Dr. Ricardo Horacio PICCIOCHI RÍOS JUEZ Cámara de Apelaciones Curuzú Cuatiá (Ctes.) Dr. Claudio Daniel FLORES JUEZ Cámara de Apelaciones Curuzú Cuatiá (Ctes.) Dra. María Isabel RIDOLFI SECRETARIA Cámara de Apelaciones Curuzú Cuatiá (Ctes.)

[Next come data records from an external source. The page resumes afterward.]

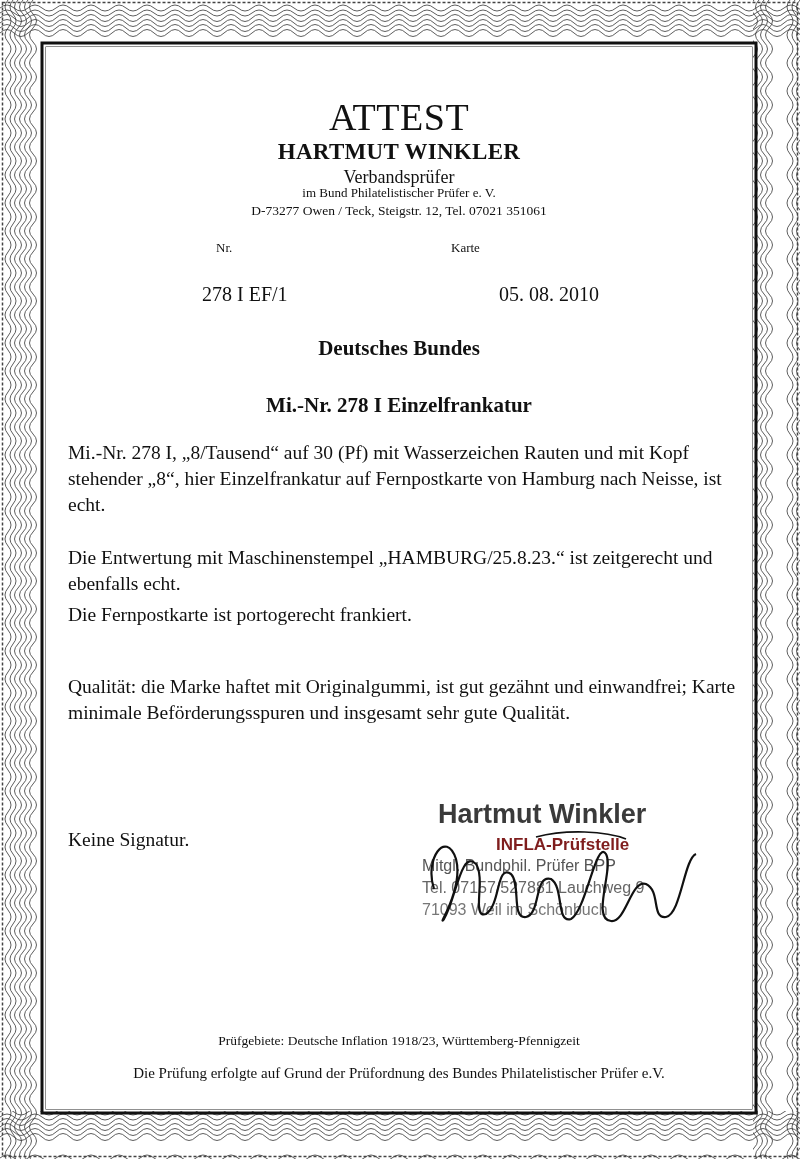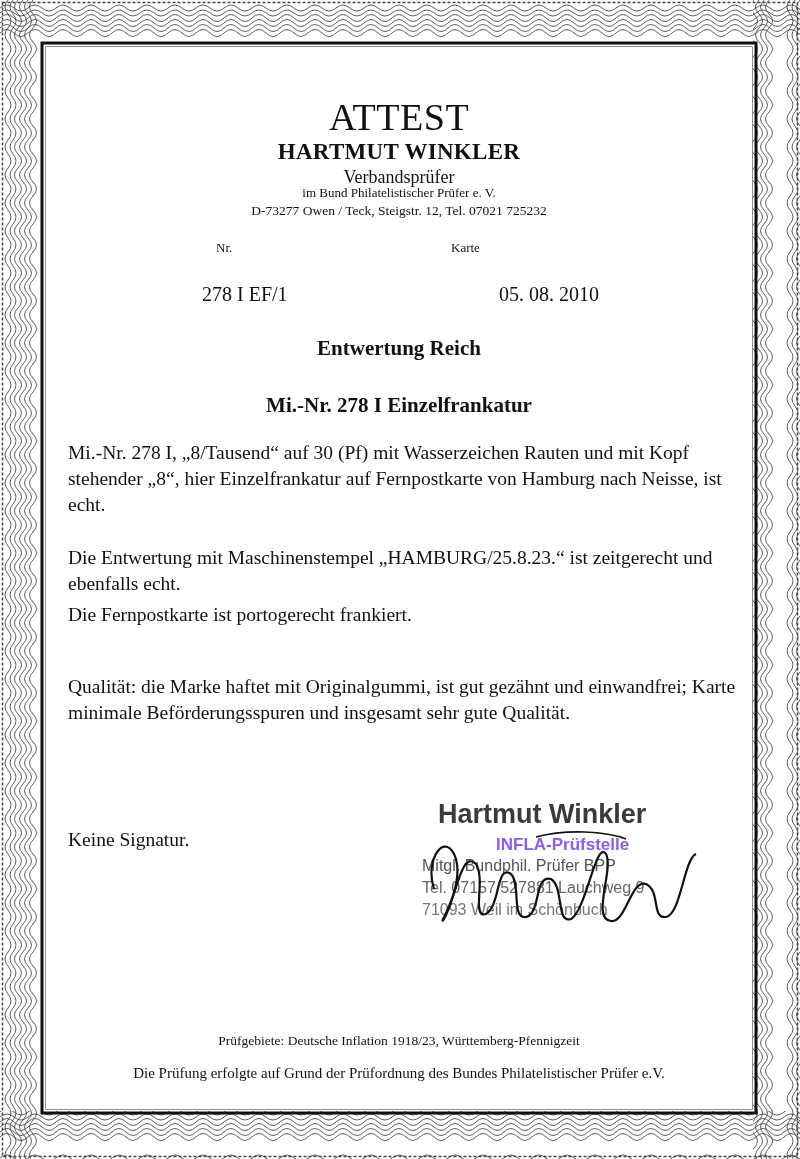--- a/index.html
+++ b/index.html
@@ -12,21 +12,21 @@
   .name { top:92px; font-size:23px; font-weight:bold; letter-spacing:0.3px; }
   .sub1 { top:120px; font-size:18px; }
   .sub2 { top:138px; font-size:13px; }
   .sub3 { top:156px; font-size:13.5px; }
   .lbl { position:absolute; top:193px; font-size:13px; }
   .val { position:absolute; top:236px; font-size:20px; }
   .h2 { top:289px; font-size:21px; font-weight:bold; }
   .h3 { top:346px; font-size:21px; font-weight:bold; }
   .para { position:absolute; left:22px; width:680px; font-size:19.5px; line-height:26px; }
   .stamp { position:absolute; left:370px; top:752px; width:320px; height:140px; }
-  .stamp .l { position:absolute; font-family:"Liberation Sans", sans-serif; color:#8b5cf6; white-space:nowrap; }
+  .stamp .l { position:absolute; font-family:"Liberation Sans", sans-serif; color:#7f1d1d; white-space:nowrap; }
   .foot1 { top:986px; font-size:13.5px; }
   .foot2 { top:1018px; font-size:15px; }
 </style>
 </head>
 <body>
 
 <div class="frame">
   <svg width="800" height="1159" xmlns="http://www.w3.org/2000/svg">
     <defs>
       <pattern id="wavesH" width="28" height="46" patternUnits="userSpaceOnUse">
@@ -59,28 +59,28 @@
     <rect x="42" y="43" width="714" height="1070" fill="none" stroke="#111" stroke-width="3"></rect>
     <rect x="46" y="47" width="706" height="1062" fill="#fff" stroke="#222" stroke-width="1"></rect>
   </svg>
 </div>
 
 <div class="sheet">
   <div class="center title">ATTEST</div>
   <div class="center name">HARTMUT WINKLER</div>
   <div class="center sub1">Verbandsprüfer</div>
   <div class="center sub2">im Bund Philatelistischer Prüfer e. V.</div>
-  <div class="center sub3">D-73277 Owen / Teck, Steigstr. 12, Tel. 07021 725232</div>
+  <div class="center sub3">D-73277 Owen / Teck, Steigstr. 12, Tel. 07021 351061</div>
 
   <div class="lbl" style="left:170px;">Nr.</div>
   <div class="lbl" style="left:405px;">Karte</div>
   <div class="val" style="left:128px;margin-left:28px;">278 I EF/1</div>
   <div class="val" style="left:453px;">05. 08. 2010</div>
 
-  <div class="center h2">Entwertung Reich</div>
+  <div class="center h2">Deutsches Bundes</div>
   <div class="center h3">Mi.-Nr. 278 I Einzelfrankatur</div>
 
   <div class="para" style="top:393px;">Mi.-Nr. 278 I, „8/Tausend“ auf 30 (Pf) mit Wasserzeichen Rauten und mit Kopf stehender „8“, hier Einzelfrankatur auf Fernpostkarte von Hamburg nach Neisse, ist echt.</div>
   <div class="para" style="top:498px;">Die Entwertung mit Maschinenstempel „HAMBURG/25.8.23.“ ist zeitgerecht und ebenfalls echt.</div>
   <div class="para" style="top:555px;">Die Fernpostkarte ist portogerecht frankiert.</div>
   <div class="para" style="top:627px;">Qualität: die Marke haftet mit Originalgummi, ist gut gezähnt und einwandfrei; Karte minimale Beförderungsspuren und insgesamt sehr gute Qualität.</div>
   <div class="para" style="top:732px;margin-top:48px;">Keine Signatur.</div>
 
   <div class="stamp">
     <div class="l" style="left:22px; top:0px; font-size:27px; font-weight:bold; color:#3a3a3a;">Hartmut Winkler</div>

SENTENCIA Curuzú Cuatiá, 11 de octubre de 2.017.- NÚMERO: 82 Y VISTOS: Por los fundamentos que instruye el Acuerdo precedente, SE RESUELVE: 1º) Hacer lugar al recurso de apelación interpuesto por la parte accionante (fs.179/184) contra el Fallo Nº 26/16 (fs.173/8), revocando y dejándoselo sin alcance ni efecto en su totalidad como pronunciamiento jurisdiccional válido. 2º) Imponer las costas de 2ª Instancia a cargo del demandado y citada en garantía vencidos. 3º) Admitir la demanda de daños y perjuicios por responsabilidad civil plena del demandado y la citada en garantía, reenviándose los autos a origen en los términos impuestos con diferimiento de las costas de 1ª Instancia para su oportunidad. 4º) Regístrese, insértese, agréguese copia al expediente, notifíquese y vuelvan los autos al Juzgado de origen. CMF.-
Dr. Ricardo Horacio PICCIOCHI RÍOS JUEZ Cámara de Apelaciones Curuzú Cuatiá (Ctes.) Dr. Claudio Daniel FLORES JUEZ Cámara de Apelaciones Curuzú Cuatiá (Ctes.) Dra. María Isabel RIDOLFI SECRETARIA Cámara de Apelaciones Curuzú Cuatiá (Ctes.)